FNA proves to be a safe, cost effective and rapid method for diagnosis of cutaneous/subcutaneous metastasis from internal malignancies.[2324] To the best of our knowledge, we present the first case of skin metastasis of ENB outside the head and neck region diagnosed by FNA. The cytologic findings of ENB in our case were similar to those described in the literature. Interestingly, Mahooti and Walker observed that ENB, particularly metastatic ENB, does not necessarily contain rosettes or fibrillaryneuropil in cytology specimens.[16] This was true in our case as well. Cytologic findings are therefore non-specific, and in the absence of known history of primary ENB, the differential diagnosis of the tumor would have been broad, and would have included more commonly encountered primary skin tumors as well as metastatic tumor with small round cell morphology. These include but are not limited to lymphoma, basal cell carcinoma, Merkel cell carcinoma, small cell melanoma, rhabdomyosarcoma, Ewing's sarcoma/PNET, and desmoplastic small round cell tumor. Ancillary techniques, including immunostains and molecular studies, should be applied in cases of unknown primary to delineate the origin of the tumor.[1421-25]
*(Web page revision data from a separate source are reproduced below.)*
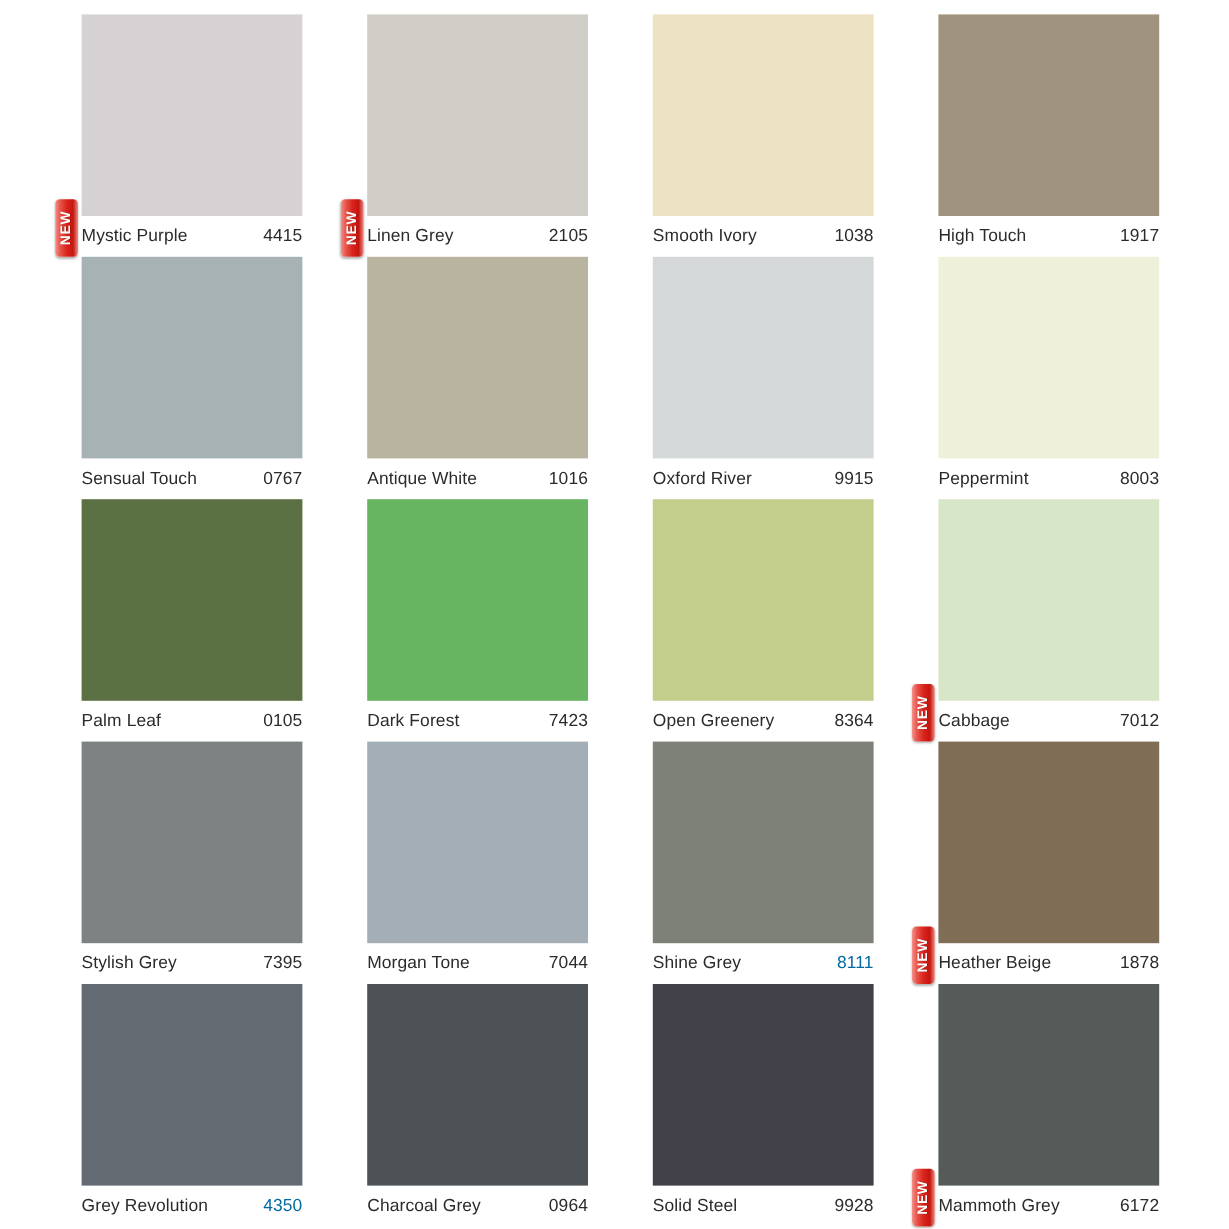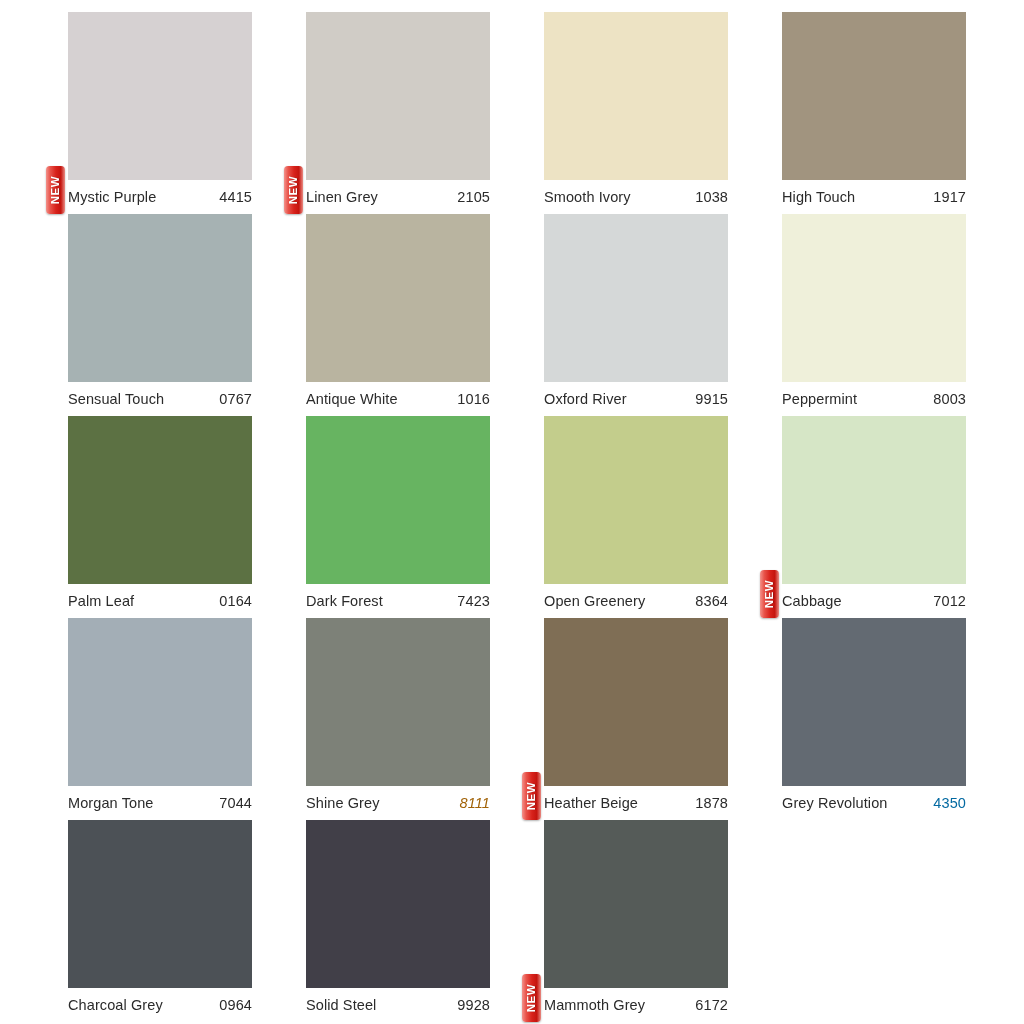--- a/index.html
+++ b/index.html
@@ -166,7 +166,7 @@
       <div class="swatch-chip" style="background: rgb(92, 113, 67);"></div>
       <div class="swatch-meta">
         <span class="swatch-name" style="color: rgb(43, 43, 43);">Palm Leaf</span>
-        <span class="swatch-code" style="color: rgb(43, 43, 43);">0164</span>
+        <span class="swatch-code" style="color: rgb(43, 43, 43);">0105</span>
       </div>
     </div>
     <div class="swatch-card">

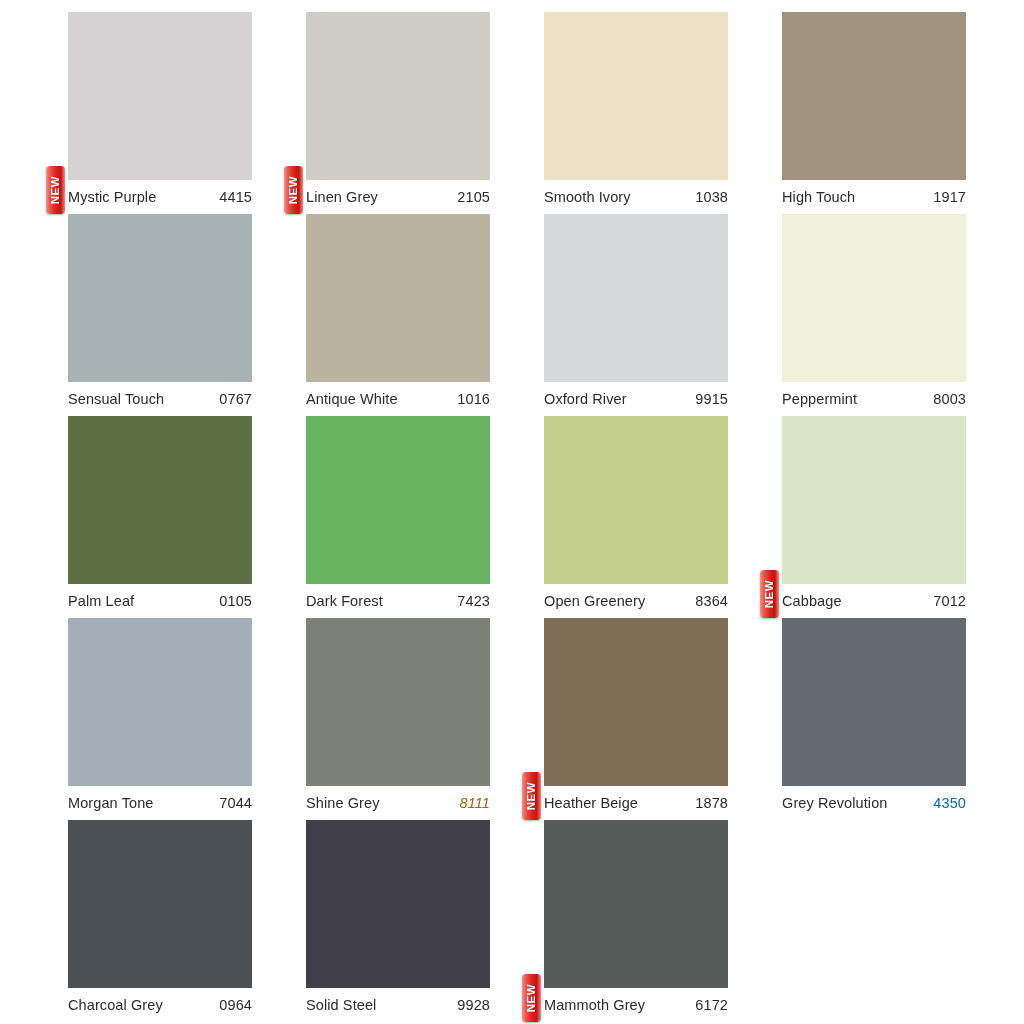--- a/index.html
+++ b/index.html
@@ -194,6 +194,13 @@
       </div>
     </div>
     <div class="swatch-card">
+      <div class="swatch-chip" style="background: rgb(125, 130, 131);"></div>
+      <div class="swatch-meta">
+        <span class="swatch-name" style="color: rgb(43, 43, 43);">Stylish Grey</span>
+        <span class="swatch-code" style="color: rgb(43, 43, 43);">7395</span>
+      </div>
+    </div>
+    <div class="swatch-card">
       <div class="swatch-chip" style="background: rgb(163, 174, 182);"></div>
       <div class="swatch-meta">
         <span class="swatch-name" style="color: rgb(43, 43, 43);">Morgan Tone</span>

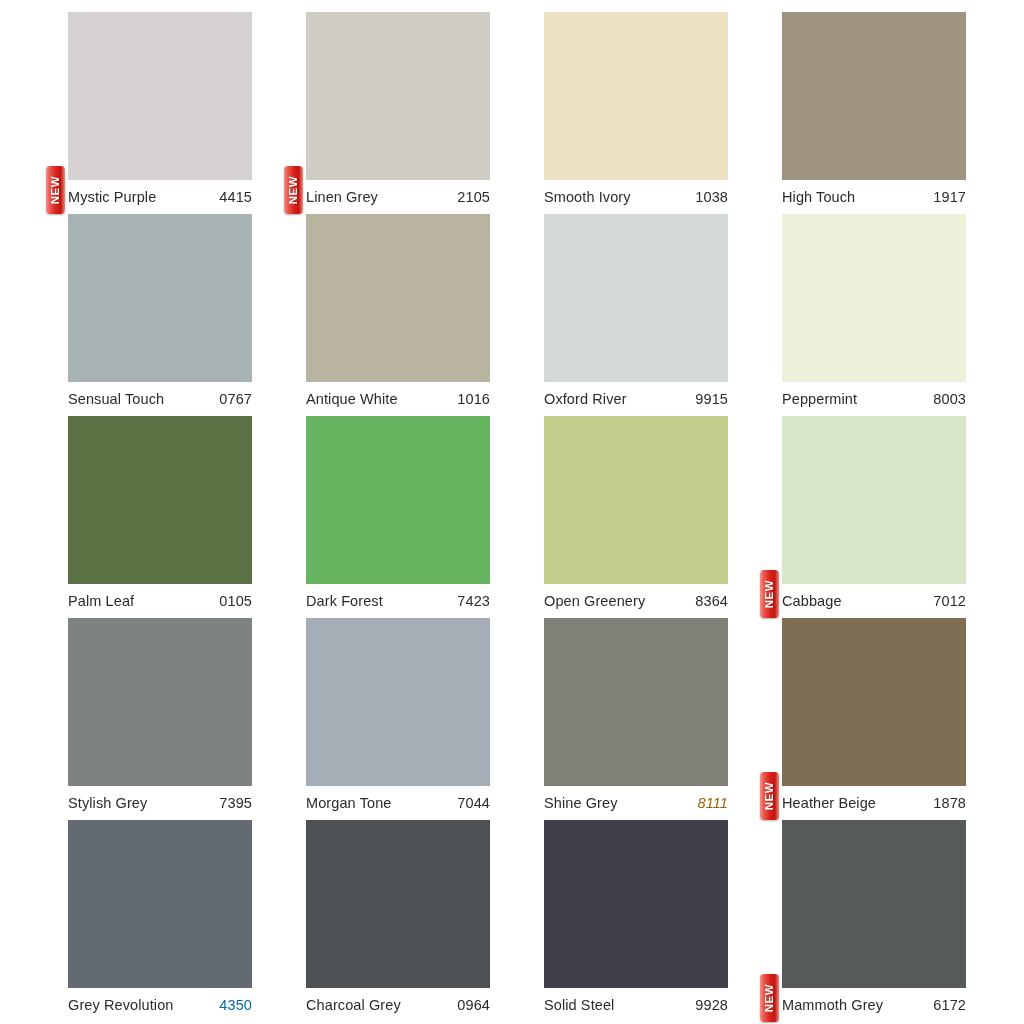--- a/index.html
+++ b/index.html
@@ -211,7 +211,7 @@
       <div class="swatch-chip" style="background: rgb(125, 129, 120);"></div>
       <div class="swatch-meta">
         <span class="swatch-name" style="color: rgb(43, 43, 43);">Shine Grey</span>
-        <span class="swatch-code" style="color: #a16207; font-style: italic;">8111</span>
+        <span class="swatch-code" style="color: #0369a1;">8111</span>
       </div>
     </div>
     <div class="swatch-card">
Surgery combined with radiotherapy is the most common management which produces the best rates of survival. A long-term follow-up is essential to coordinate treatment and monitor for local recurrence.[2026-29] In our patient the skin metastasis developed after multimodality therapy and most likely reflected the highly aggressive behavior of this tumor leading to poor outcome. The patient died of the disease several months later.

In conclusion, our case demonstrates that the skin may be a rare site of a metastatic sphenoid sinus esthesioneuroblastoma, and FNA is a reliable diagnostic method of a suspected cutaneous metastasis.